Data entries
- Opening Delimiter -

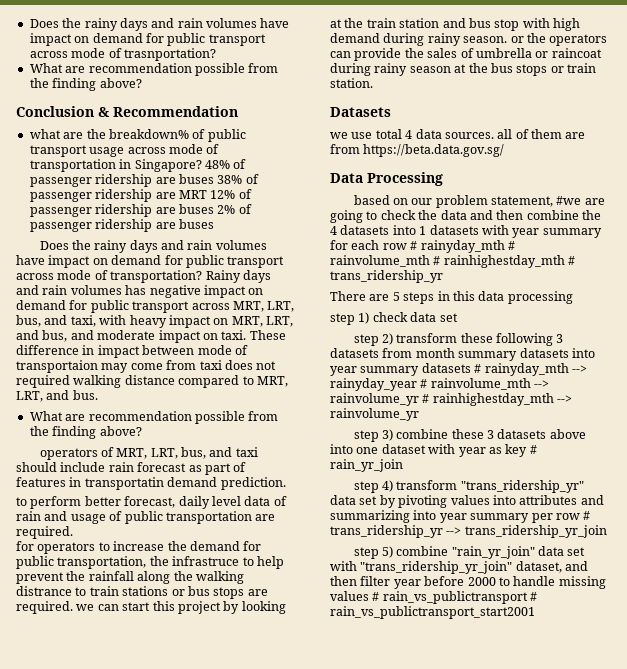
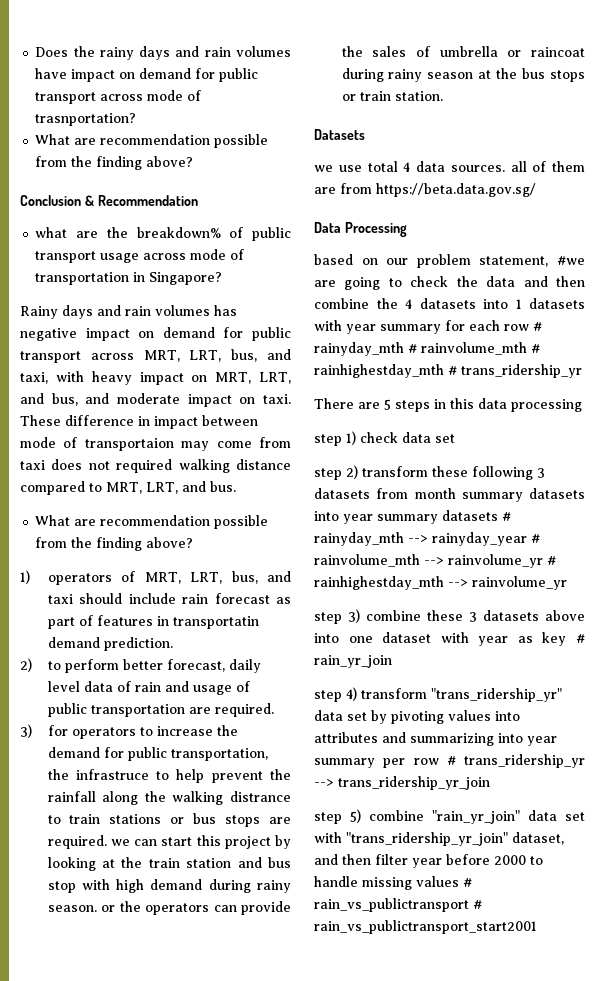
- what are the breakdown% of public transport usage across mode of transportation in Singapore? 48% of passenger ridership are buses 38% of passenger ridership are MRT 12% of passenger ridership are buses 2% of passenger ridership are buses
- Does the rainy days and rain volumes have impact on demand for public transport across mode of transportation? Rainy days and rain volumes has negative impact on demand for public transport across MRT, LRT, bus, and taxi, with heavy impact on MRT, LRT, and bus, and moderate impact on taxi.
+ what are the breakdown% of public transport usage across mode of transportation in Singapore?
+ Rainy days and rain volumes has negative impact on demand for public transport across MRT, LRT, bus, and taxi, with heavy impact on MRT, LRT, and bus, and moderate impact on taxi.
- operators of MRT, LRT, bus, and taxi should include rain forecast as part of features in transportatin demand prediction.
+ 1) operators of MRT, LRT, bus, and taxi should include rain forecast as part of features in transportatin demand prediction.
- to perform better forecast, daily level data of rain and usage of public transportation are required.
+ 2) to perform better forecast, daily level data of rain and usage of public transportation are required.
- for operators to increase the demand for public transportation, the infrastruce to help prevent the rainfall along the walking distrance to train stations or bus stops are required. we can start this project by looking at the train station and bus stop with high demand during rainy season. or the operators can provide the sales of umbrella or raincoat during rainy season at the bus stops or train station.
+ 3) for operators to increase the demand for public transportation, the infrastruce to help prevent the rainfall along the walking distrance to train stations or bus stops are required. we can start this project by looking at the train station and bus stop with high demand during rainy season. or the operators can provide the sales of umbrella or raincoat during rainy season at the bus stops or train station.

- Closing Delimiter -
- Opening Delimiter -

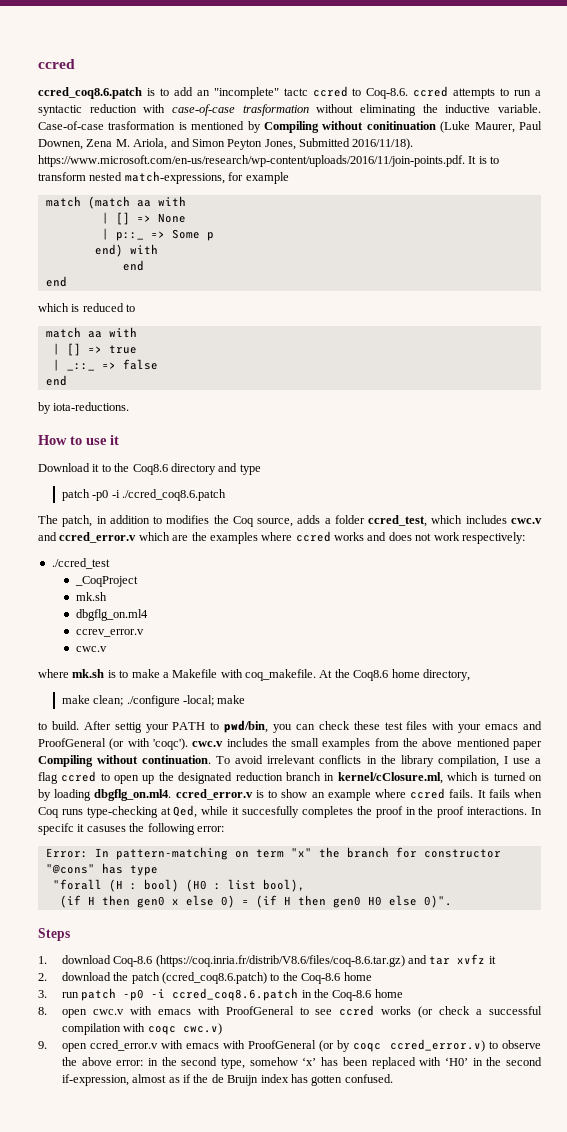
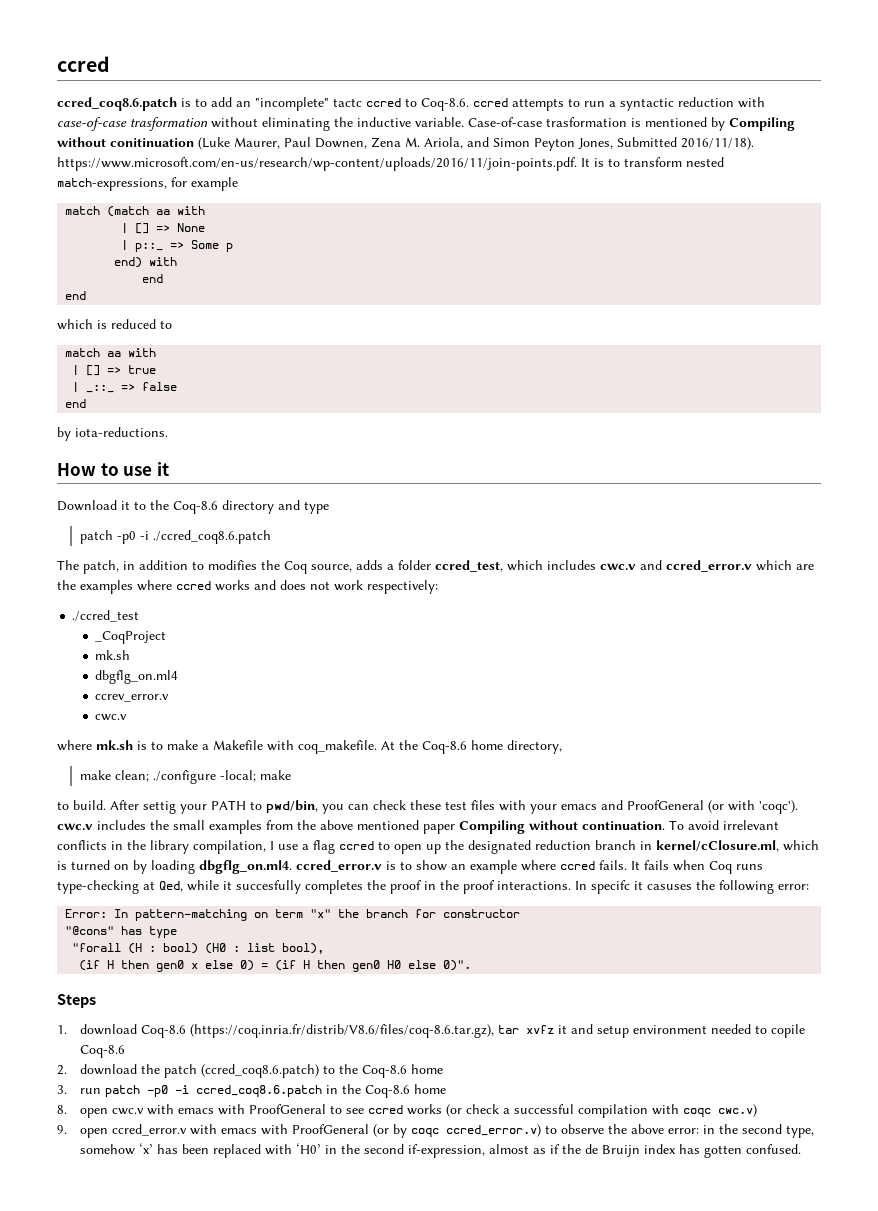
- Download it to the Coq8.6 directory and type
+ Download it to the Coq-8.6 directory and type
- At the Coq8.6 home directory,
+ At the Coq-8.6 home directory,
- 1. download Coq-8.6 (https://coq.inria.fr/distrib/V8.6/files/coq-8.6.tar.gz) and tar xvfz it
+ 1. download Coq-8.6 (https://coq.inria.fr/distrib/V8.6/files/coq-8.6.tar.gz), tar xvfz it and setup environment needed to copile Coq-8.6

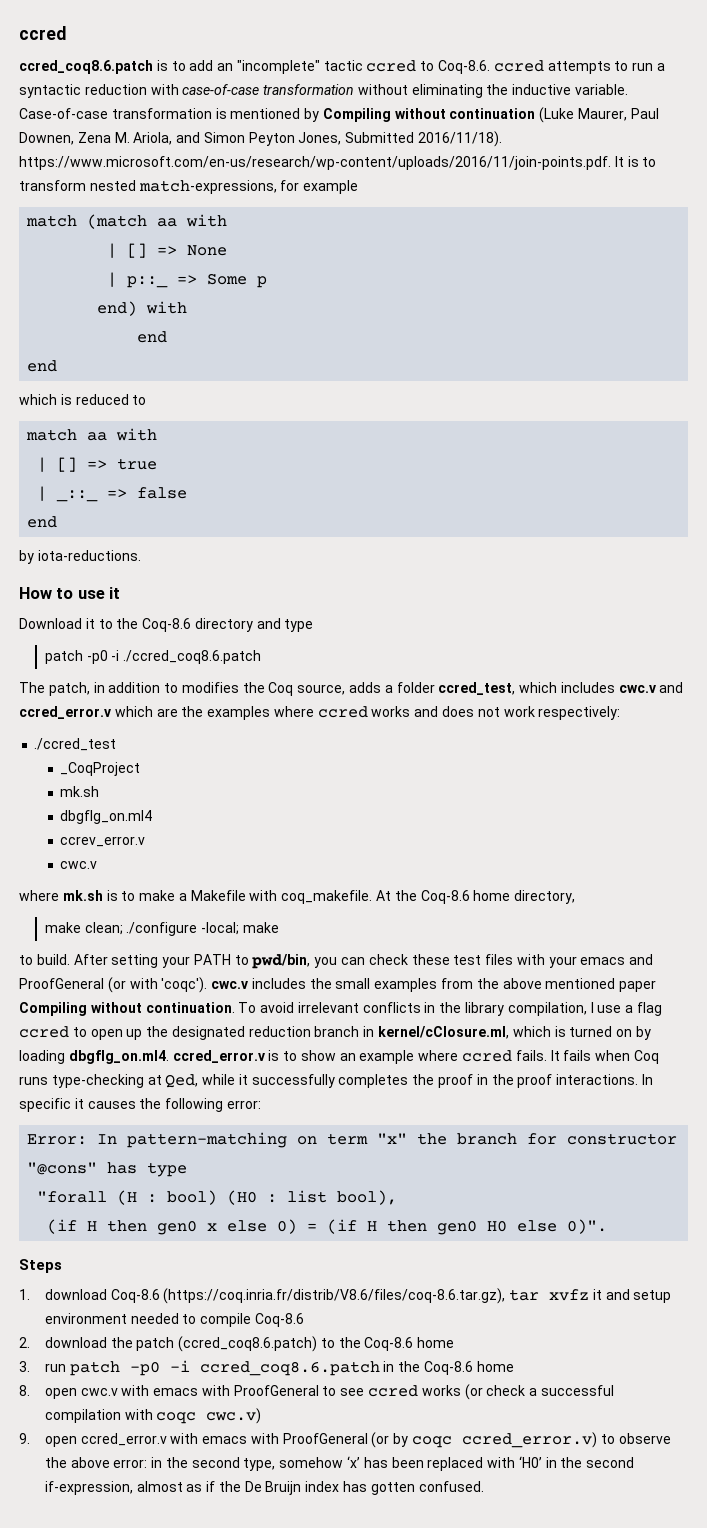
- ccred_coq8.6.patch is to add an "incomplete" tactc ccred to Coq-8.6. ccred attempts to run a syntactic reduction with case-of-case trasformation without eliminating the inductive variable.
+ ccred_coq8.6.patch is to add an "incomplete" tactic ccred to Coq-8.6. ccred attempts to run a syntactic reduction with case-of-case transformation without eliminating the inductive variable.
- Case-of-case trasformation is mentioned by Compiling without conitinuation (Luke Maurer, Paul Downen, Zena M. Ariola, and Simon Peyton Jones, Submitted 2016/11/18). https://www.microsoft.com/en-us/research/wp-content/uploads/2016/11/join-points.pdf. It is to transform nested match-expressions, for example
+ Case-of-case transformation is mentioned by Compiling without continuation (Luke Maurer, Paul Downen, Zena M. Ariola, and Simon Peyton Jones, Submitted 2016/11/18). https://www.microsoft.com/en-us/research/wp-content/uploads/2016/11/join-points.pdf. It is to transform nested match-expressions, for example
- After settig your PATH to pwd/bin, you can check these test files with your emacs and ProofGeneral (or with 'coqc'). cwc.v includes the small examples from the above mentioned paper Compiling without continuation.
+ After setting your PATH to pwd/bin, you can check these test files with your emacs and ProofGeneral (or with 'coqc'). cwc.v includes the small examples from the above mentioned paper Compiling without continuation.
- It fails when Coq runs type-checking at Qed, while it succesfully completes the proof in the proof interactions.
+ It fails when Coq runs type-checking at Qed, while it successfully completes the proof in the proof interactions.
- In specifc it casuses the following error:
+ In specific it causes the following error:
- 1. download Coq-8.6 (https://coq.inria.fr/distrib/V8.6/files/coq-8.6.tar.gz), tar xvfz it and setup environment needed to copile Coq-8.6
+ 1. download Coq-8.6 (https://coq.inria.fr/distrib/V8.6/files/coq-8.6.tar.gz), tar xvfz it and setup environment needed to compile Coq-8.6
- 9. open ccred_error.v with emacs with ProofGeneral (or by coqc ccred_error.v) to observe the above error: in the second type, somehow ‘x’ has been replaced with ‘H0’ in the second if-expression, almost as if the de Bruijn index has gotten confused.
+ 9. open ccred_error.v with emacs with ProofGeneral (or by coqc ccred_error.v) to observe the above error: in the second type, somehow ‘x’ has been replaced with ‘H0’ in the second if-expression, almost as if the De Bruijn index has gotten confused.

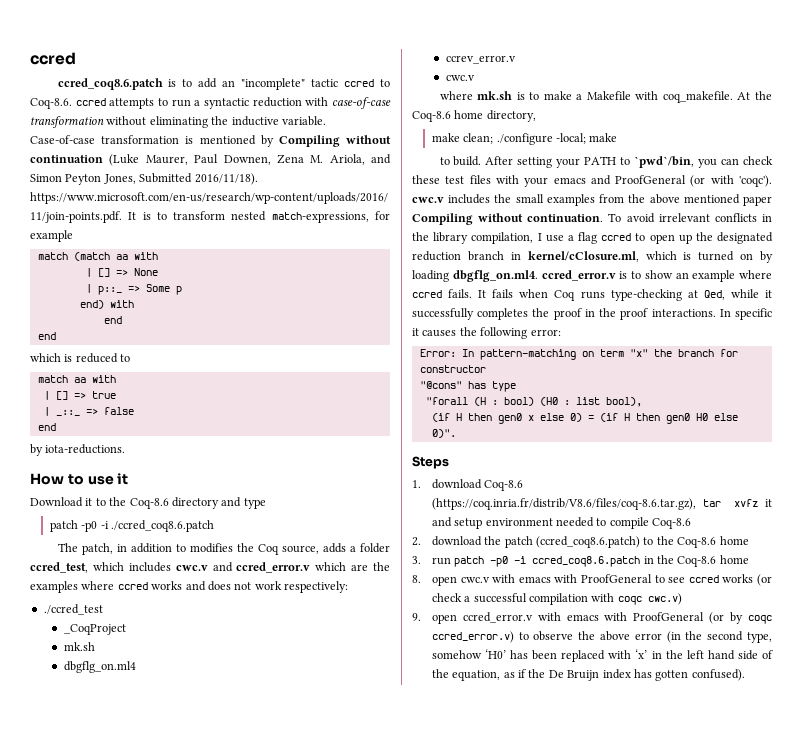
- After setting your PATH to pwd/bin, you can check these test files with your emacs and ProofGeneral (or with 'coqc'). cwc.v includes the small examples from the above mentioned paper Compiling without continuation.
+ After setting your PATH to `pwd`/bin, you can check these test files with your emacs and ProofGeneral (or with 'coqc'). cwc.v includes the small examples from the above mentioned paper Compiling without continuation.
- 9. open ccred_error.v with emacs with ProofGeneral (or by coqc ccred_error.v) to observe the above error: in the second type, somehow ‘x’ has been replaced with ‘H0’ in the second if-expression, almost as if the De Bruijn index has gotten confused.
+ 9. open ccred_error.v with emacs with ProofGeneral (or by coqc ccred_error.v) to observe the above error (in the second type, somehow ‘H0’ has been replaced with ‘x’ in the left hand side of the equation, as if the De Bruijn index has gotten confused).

- Closing Delimiter -

▶ _What is expected_: Go down the entries above from the line containing "Coq-8.6 directory and type" to the line containing "transformation without eliminating the inductive variable." and write out each line exactly, leaving pictures out.

▶ _Response for this exercise_:
+ Download it to the Coq-8.6 directory and type
- At the Coq8.6 home directory,
+ At the Coq-8.6 home directory,
- 1. download Coq-8.6 (https://coq.inria.fr/distrib/V8.6/files/coq-8.6.tar.gz) and tar xvfz it
+ 1. download Coq-8.6 (https://coq.inria.fr/distrib/V8.6/files/coq-8.6.tar.gz), tar xvfz it and setup environment needed to copile Coq-8.6

- ccred_coq8.6.patch is to add an "incomplete" tactc ccred to Coq-8.6. ccred attempts to run a syntactic reduction with case-of-case trasformation without eliminating the inductive variable.
+ ccred_coq8.6.patch is to add an "incomplete" tactic ccred to Coq-8.6. ccred attempts to run a syntactic reduction with case-of-case transformation without eliminating the inductive variable.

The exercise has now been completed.